Собрат по перу К. в то утро специально поднялся пораньше — в шесть утра, как раз к началу церемонии. Корабль лежал в дрейфе. «Так, знаешь ли, положено», — сообщил мне К. с наивным, почтительным страхом в голосе, чего за ним, вообще говоря, не водилось. — «Таков закон». Гроб, покрытый трехцветным флагом отечества, уже покачивался на талях за бортом. «Боцман, исполняйте ваш долг». И боцман одним взмахом ножа обрубил канат, и гроб с подвязанным к нему грузом и пробитыми в нем отверстиями, будто рыбный садок, шлепнулся в непроницаемую воду, покрытую шапкой пены, словно оставшейся от мытья посуды — даже там, вдали от берегов, она пахла пляжем, юностью и нагретыми утренним солнцем полотняными навесами — хотя этого собрат по перу К. не упоминал. Сонно качнувшись на воде, гроб без единого всплеска ушел под воду — после того, как чья-то ловкая рука в бежевом рукаве, просунувшись в отверстие фальшборта нижней палубы, в последний момент стянула с гроба стяг отечества. Ничего не было сказано, кроме этих четырех слов. А можно было обойтись и вовсе без них. В сущности, никакой разницы. Собрат по перу не сразу упомянул об этом в своих заметках, печатавшихся курсивом в ежедневной газете, поскольку он был гостем пароходной компании, а подобное сообщение могло бы охладить интерес к морским путешествиям, хотя такое может случиться с кем угодно и где угодно. С кем угодно и где угодно. А переживать можно по любому поводу. Бывают же люди, которые не в состоянии побороть свои вечные сомнения: в самом ли деле погасла лампочка, когда они захлопнули дверцу холодильника. Проверить это невозможно: открой дверцу — и лампочка вновь загорится. Если не перегорела, конечно.)

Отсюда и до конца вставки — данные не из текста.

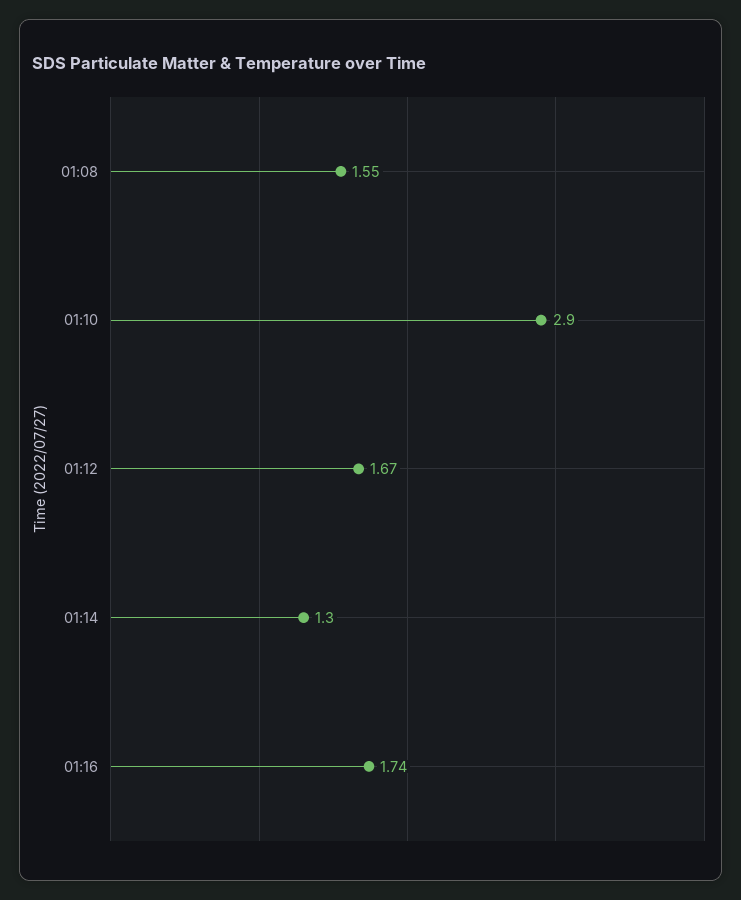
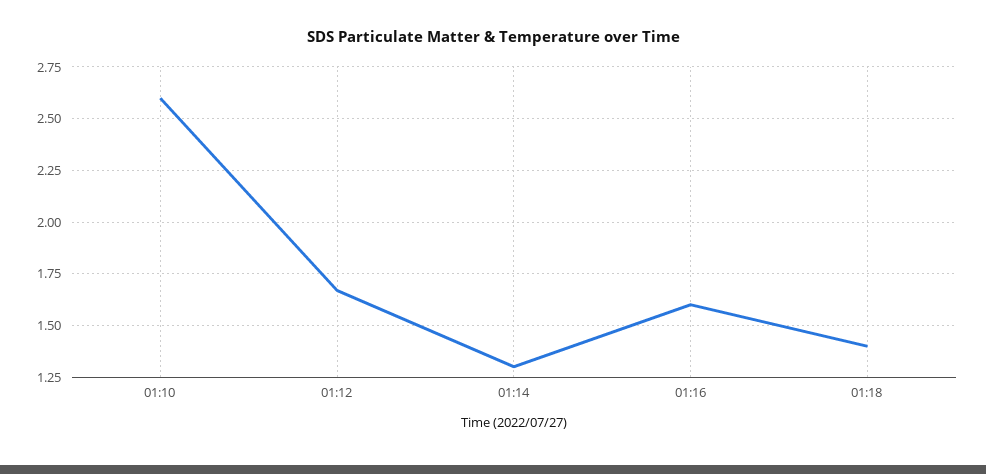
01:08: 1.55 -> none
01:10: 2.9 -> 2.6
01:16: 1.74 -> 1.6
01:18: none -> 1.4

Я продолжал поглаживать Мышонка. Как я любил то, что ласкал, и так напитано было это Смертью. Я немного расширил территорию своих ласк. В сущности, я искал помощи, как-то даже торжественно осознал я.
— Мышонок, золотой мой король наказаний. Когда я стану богат, очень богат, и будет у меня огромный сад, полный фонтанов и редких нелетающих птиц, я велю вот это — кончиками пальцев я обвел очертания двух половинок ландшафта — я велю это, вот это самое всё, воспроизвести как часть садовой архитектуры в крупном масштабе. В точности все те же насаждения, в тех же пропорциях: деревца, кустики, ковыль — и травка, изящная такая английская травка. Я велю выполнить это в увеличенных размерах, так, чтобы можно было как раз между ними пройти. У тебя они почти соприкасаются, но в садовом исполнении все это будет таким большим, что можно будет проходить насквозь, если протискиваться боком, я имею в виду, мелкими такими шажками, как в кино, когда просишь: «позвольте, пожалуйста, пройти». По вечерам, в сумерках, в этом саду будут собираться юнцы, и прислоняться своими…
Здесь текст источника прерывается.